Thousands of people died in the months following Hurricane Maria, according to an independent investigation.
The study estimates that 2,975 more people died between September 2017 and February 2018 compared to the same period a year earlier.
The report, conducted by George Washington University's Milken Institute School of Public Health, was commissioned by the governor of Puerto Rico amid calls for a more rigorous investigation into the hurricane's death toll after the government estimated it had killed just 64 people.
The 2,975 "excess deaths" represent a 22 percent spike in the usual number of deaths during the same period in a year without a storm, according to the study.
It also found that certain groups, including those living in the poorest municipalities, and males over the age of 65, were more prone to death.
"The results of our epidemiological study suggest that, tragically, Hurricane Maria led to a large number of excess deaths throughout the island. Certain groups _ those in lower income areas and the elderly _ faced the highest risk," said Carlos Santos-Burgoa, the principal investigator of the project and global health professor at GW Milken Institute SPH. "We hope this report and its recommendations will help build the island's resilience and pave the way toward a plan that will protect all sectors of society in times of natural disasters," he said.
Rep. Nydia Velazquez, D-N.Y., who was born in Puerto Rico, used the study's findings to trash the federal government's inadequate response to the hurricane.

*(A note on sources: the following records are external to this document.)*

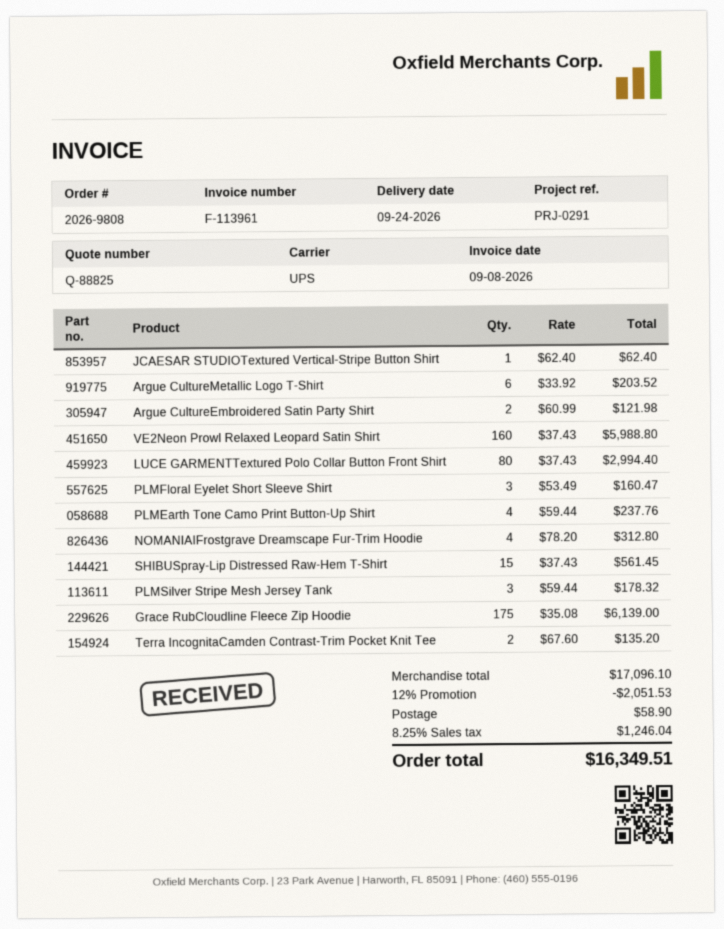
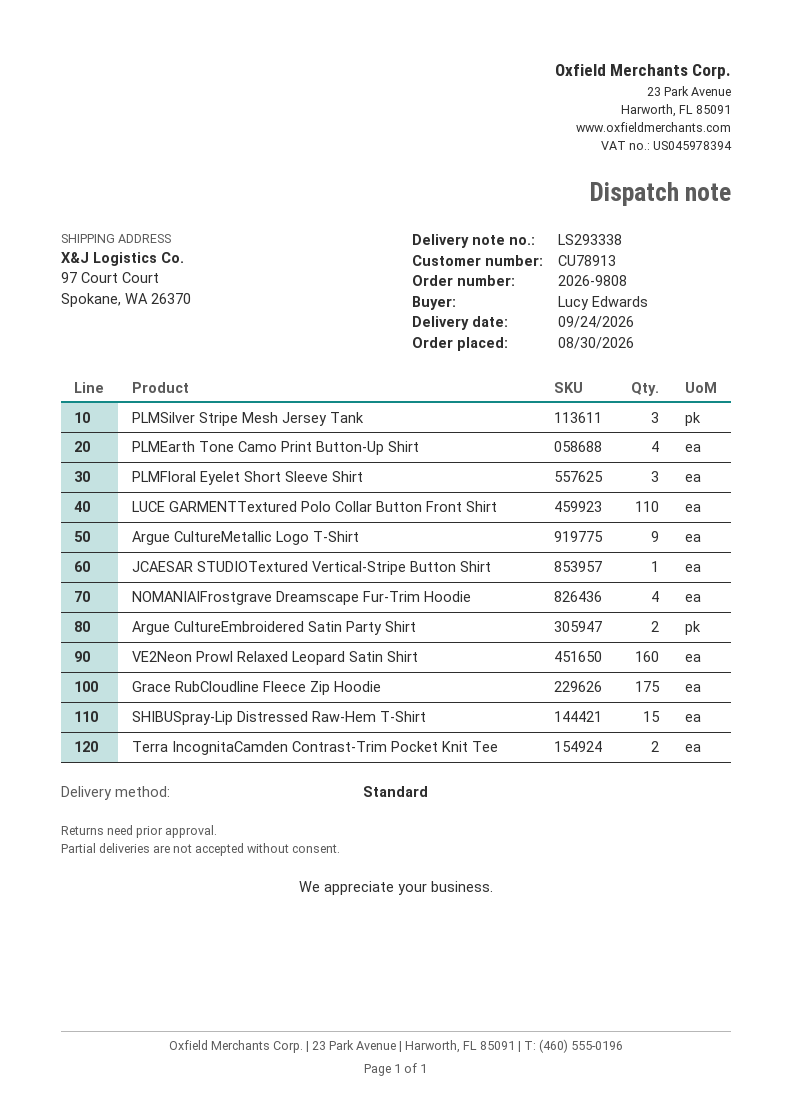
shipping method: UPS -> standard
Argue CultureMetallic Logo T-Shirt: 6 -> 9
LUCE GARMENTTextured Polo Collar Button Front Shirt: 80 -> 110

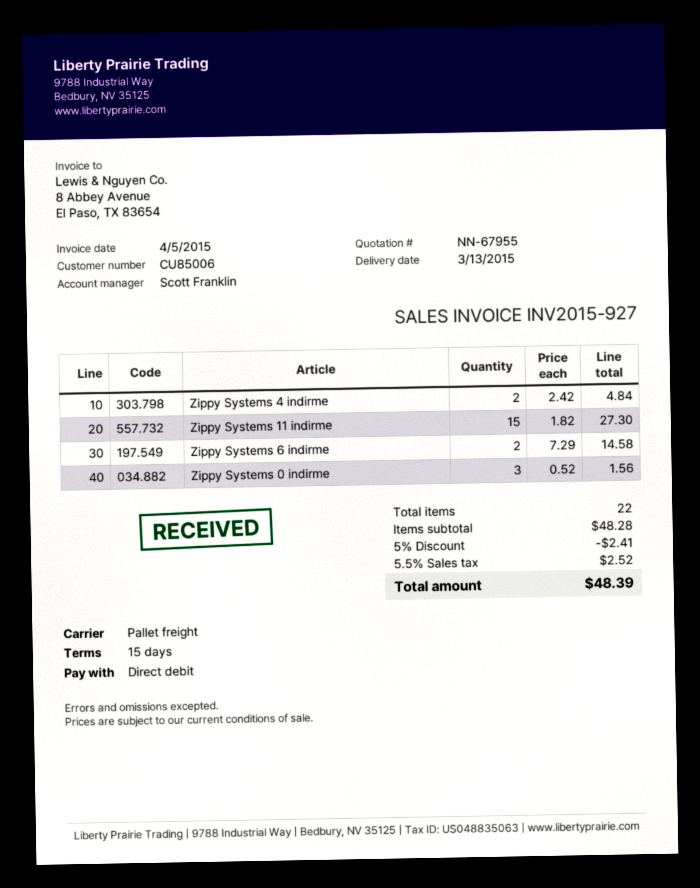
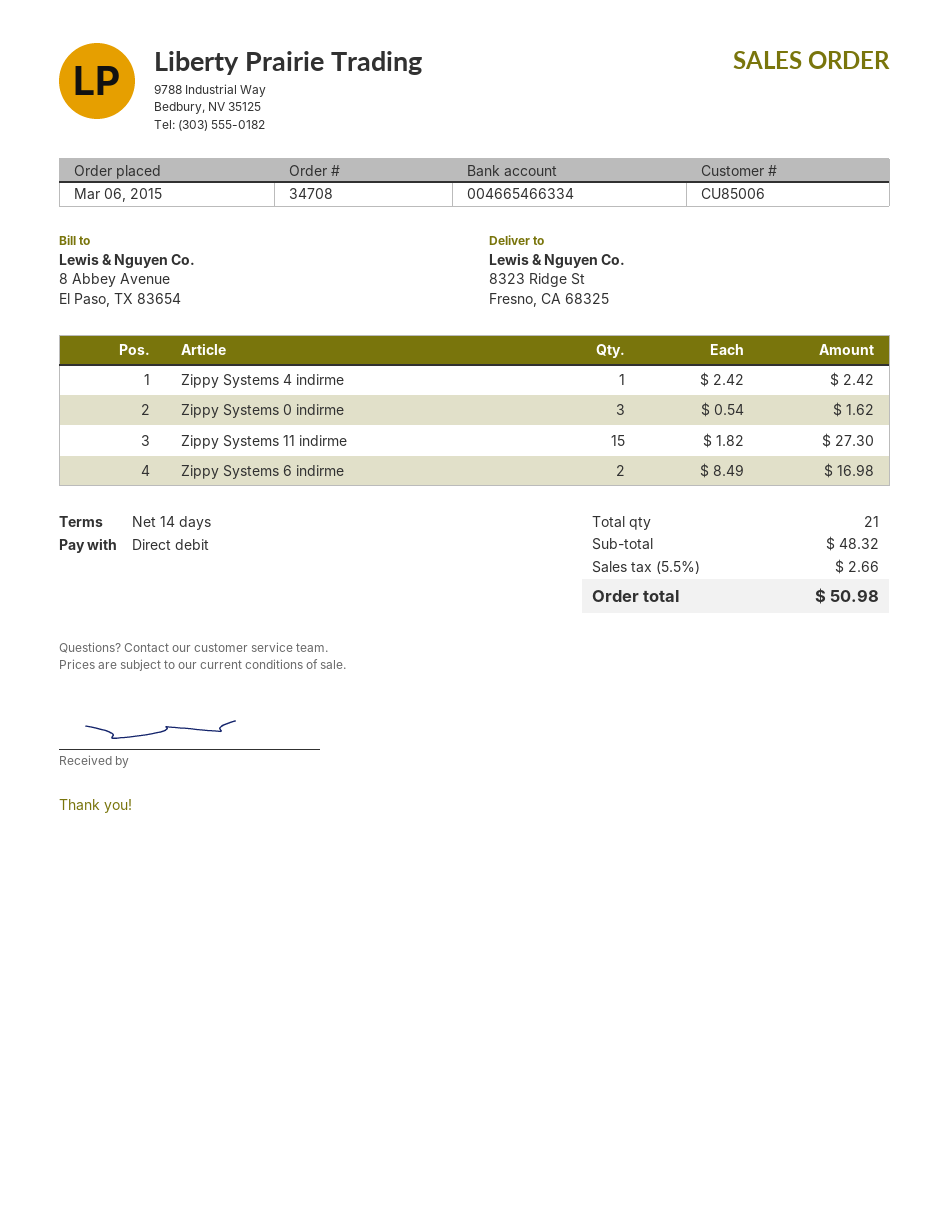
payment terms: 15 days -> 14 days
Zippy Systems 4 indirme: 2 x 2.42 = 4.84 -> 1 x 2.42 = 2.42
Zippy Systems 6 indirme: 2 x 7.29 = 14.58 -> 2 x 8.49 = 16.98
Zippy Systems 0 indirme: 3 x 0.52 = 1.56 -> 3 x 0.54 = 1.62
total quantity: 22 -> 21
subtotal: 48.28 -> 48.32
discount: 5% = 2.41 -> none
tax: 5.5% = 2.52 -> 5.5% = 2.66
total: 48.39 -> 50.98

"Once again, we have yet more mounting evidence about the enormity of the tragedy that befell Puerto Rico last year. These numbers are only the latest to underscore that the federal response to the hurricanes was disastrously inadequate and, as a result, thousands of our fellow American citizens lost their lives. Notably, this study also confirms that lower income communities disproportionately suffered the greatest loss of life," she said in a statement.

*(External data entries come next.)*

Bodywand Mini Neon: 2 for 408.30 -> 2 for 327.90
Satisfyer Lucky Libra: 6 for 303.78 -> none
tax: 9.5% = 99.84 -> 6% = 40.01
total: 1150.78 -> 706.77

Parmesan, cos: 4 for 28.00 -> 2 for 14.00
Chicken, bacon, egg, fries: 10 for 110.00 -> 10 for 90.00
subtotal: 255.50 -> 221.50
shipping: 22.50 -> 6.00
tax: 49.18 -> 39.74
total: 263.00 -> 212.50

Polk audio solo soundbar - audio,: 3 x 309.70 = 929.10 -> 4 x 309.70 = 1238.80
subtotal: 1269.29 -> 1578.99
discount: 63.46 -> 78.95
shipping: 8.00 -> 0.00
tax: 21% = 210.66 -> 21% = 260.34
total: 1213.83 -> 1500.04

The study also highlighted a serious lack of communication between the local government agencies in charge of reporting an accurate death toll, and a lack of training for how to properly certify disaster-related deaths, leading to a significant official undercount.
"The official government estimate of 64 deaths from the hurricane is low primarily because the conventions used for causal attribution only allowed for classification of deaths attributable directly to the storm. e.g., those caused by structural collapse, flying debris, floods and drownings," the report says. "During our broader study, we found that many physicians were not oriented in the appropriate certification protocol. This translated into an inadequate indicator for monitoring mortality in the hurricane's aftermath."
President Donald Trump, after the hurricane, downplayed the disaster's devastating effect on the island.
"If you look at a real catastrophe like Katrina, and you look at the tremendous hundreds and hundreds and hundreds of people that died ... 16 people versus in the thousands. You can be very proud of all of your people," he said in the days after the storm.
Hurricane Katrina claimed more than 1,800 lives, according to the National Hurricane Center.